* _The problem_:
Apart from any images, the entries are to be output exactly.

* _Given records_:
--- START ---

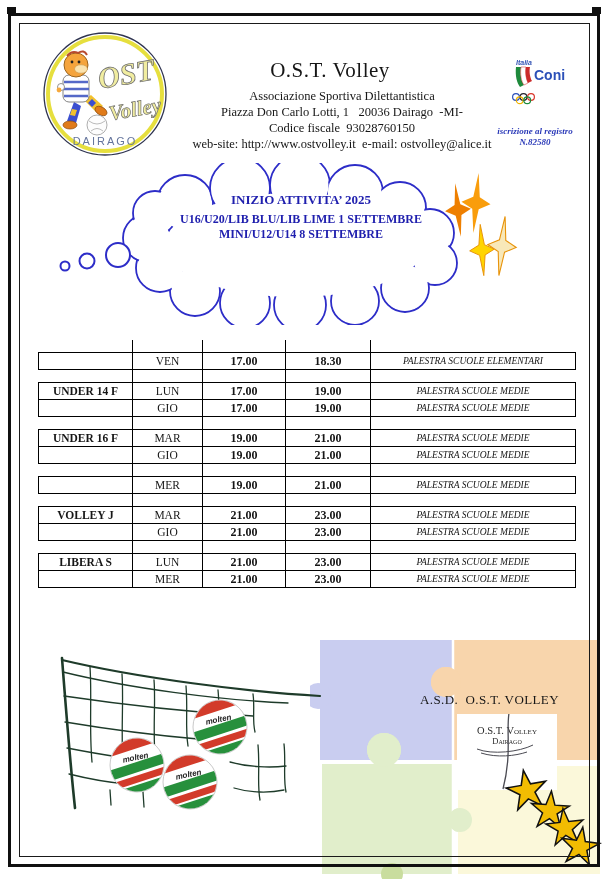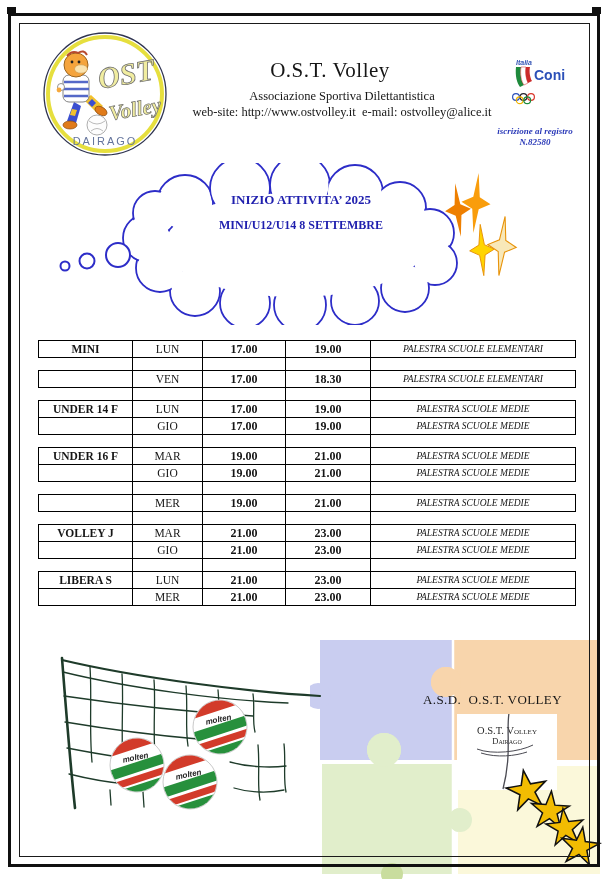"Piazza Don Carlo Lotti, 1" div.header-line { html: none -> <div>Piazza Don Carlo Lotti, 1 &nbsp; 20036 Dairago&nbsp; -MI-</div> }
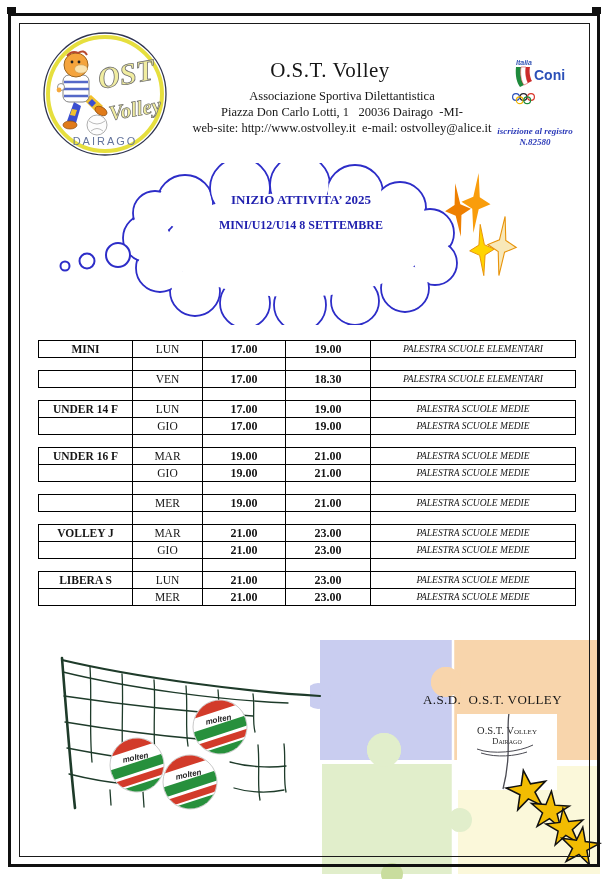"Codice fiscale 93028760150" div.header-line { html: none -> <div>Codice fiscale&nbsp; 93028760150</div> }
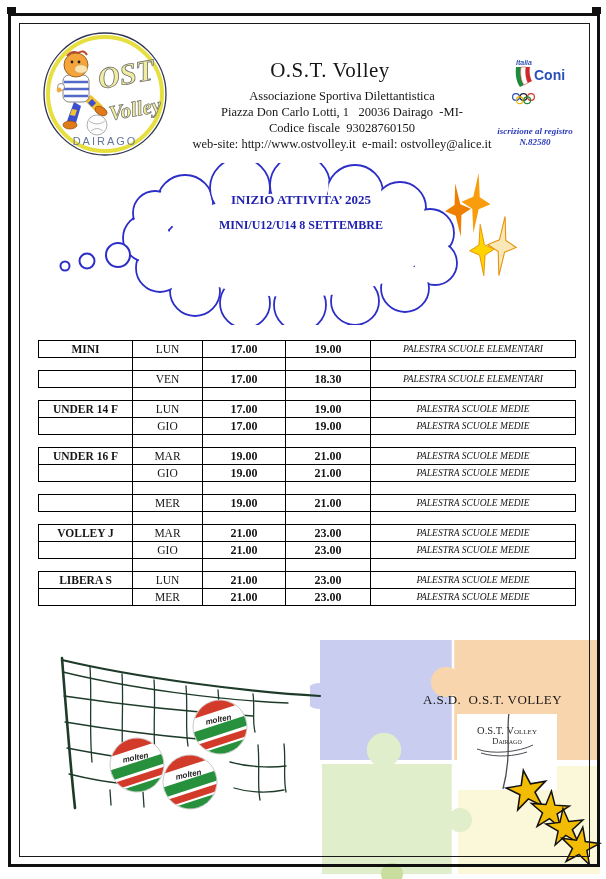"INIZIO ATTIVITA’ 2025" .bubble-title { margin-bottom: 10px -> 4px }
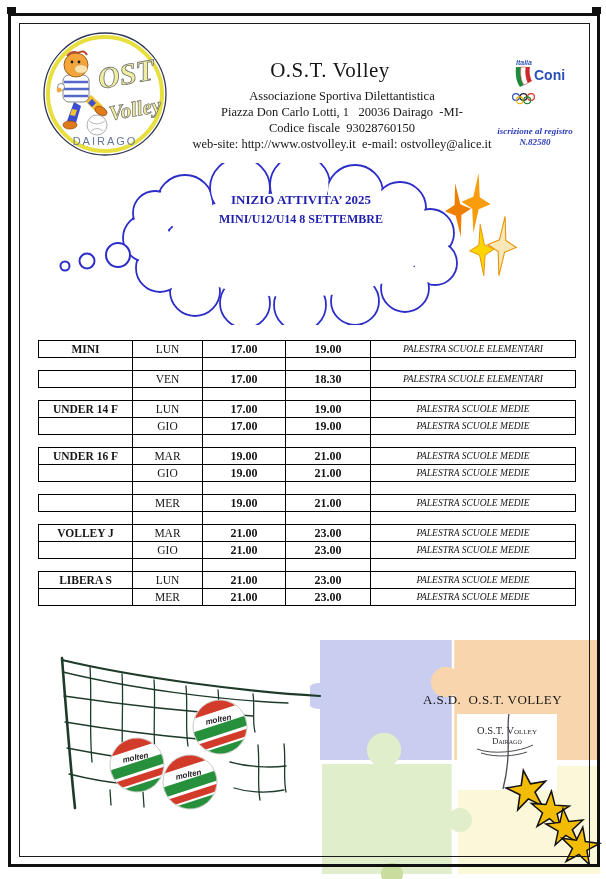"U16/U20/LIB BLU/LIB LIME 1 SETTEMBRE" div.bubble-line { html: none -> <div>U16/U20/LIB BLU/LIB LIME 1 SETTEMBRE</div> }
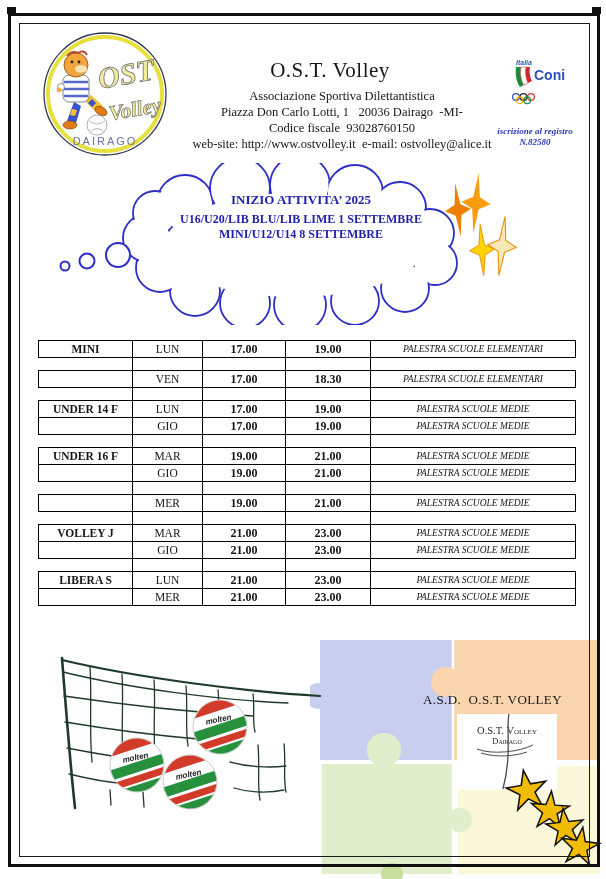"MINI" tr.data { html: <tr> <td>MINI</td> <td>LUN</td> <td>17.00</td> <td>19.00</td> <td>PALESTRA SCUOLE ELEMENTARI</td> </tr> -> none }
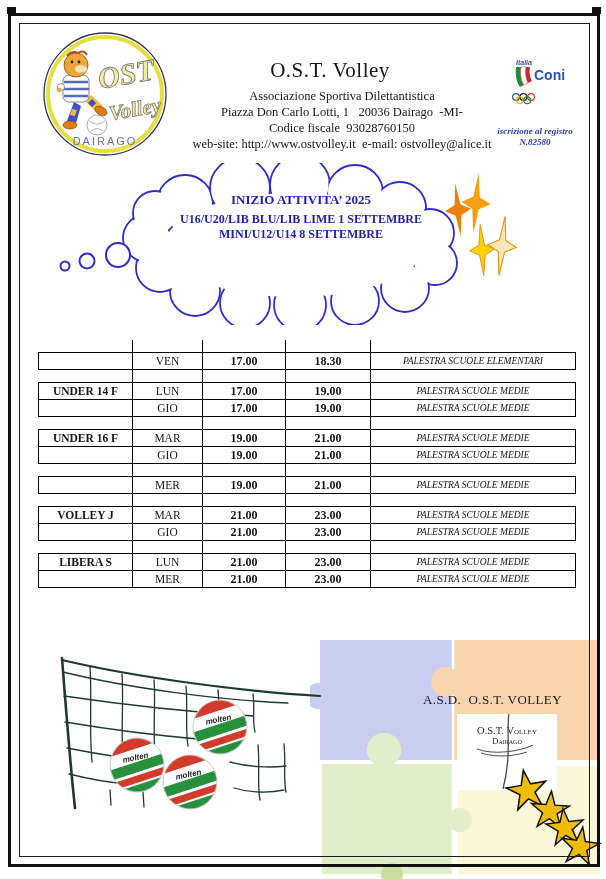"A.S.D. O.S.T. VOLLEY" .asd-text { left: 406px -> 420px; text-align: right -> left }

--- END ---

* _Solved problem_:
"Piazza Don Carlo Lotti, 1" div.header-line { html: none -> <div>Piazza Don Carlo Lotti, 1 &nbsp; 20036 Dairago&nbsp; -MI-</div> }
"Codice fiscale 93028760150" div.header-line { html: none -> <div>Codice fiscale&nbsp; 93028760150</div> }
"INIZIO ATTIVITA’ 2025" .bubble-title { margin-bottom: 10px -> 4px }
"U16/U20/LIB BLU/LIB LIME 1 SETTEMBRE" div.bubble-line { html: none -> <div>U16/U20/LIB BLU/LIB LIME 1 SETTEMBRE</div> }
"MINI" tr.data { html: <tr> <td>MINI</td> <td>LUN</td> <td>17.00</td> <td>19.00</td> <td>PALESTRA SCUOLE ELEMENTARI</td> </tr> -> none }
"A.S.D. O.S.T. VOLLEY" .asd-text { left: 406px -> 420px; text-align: right -> left }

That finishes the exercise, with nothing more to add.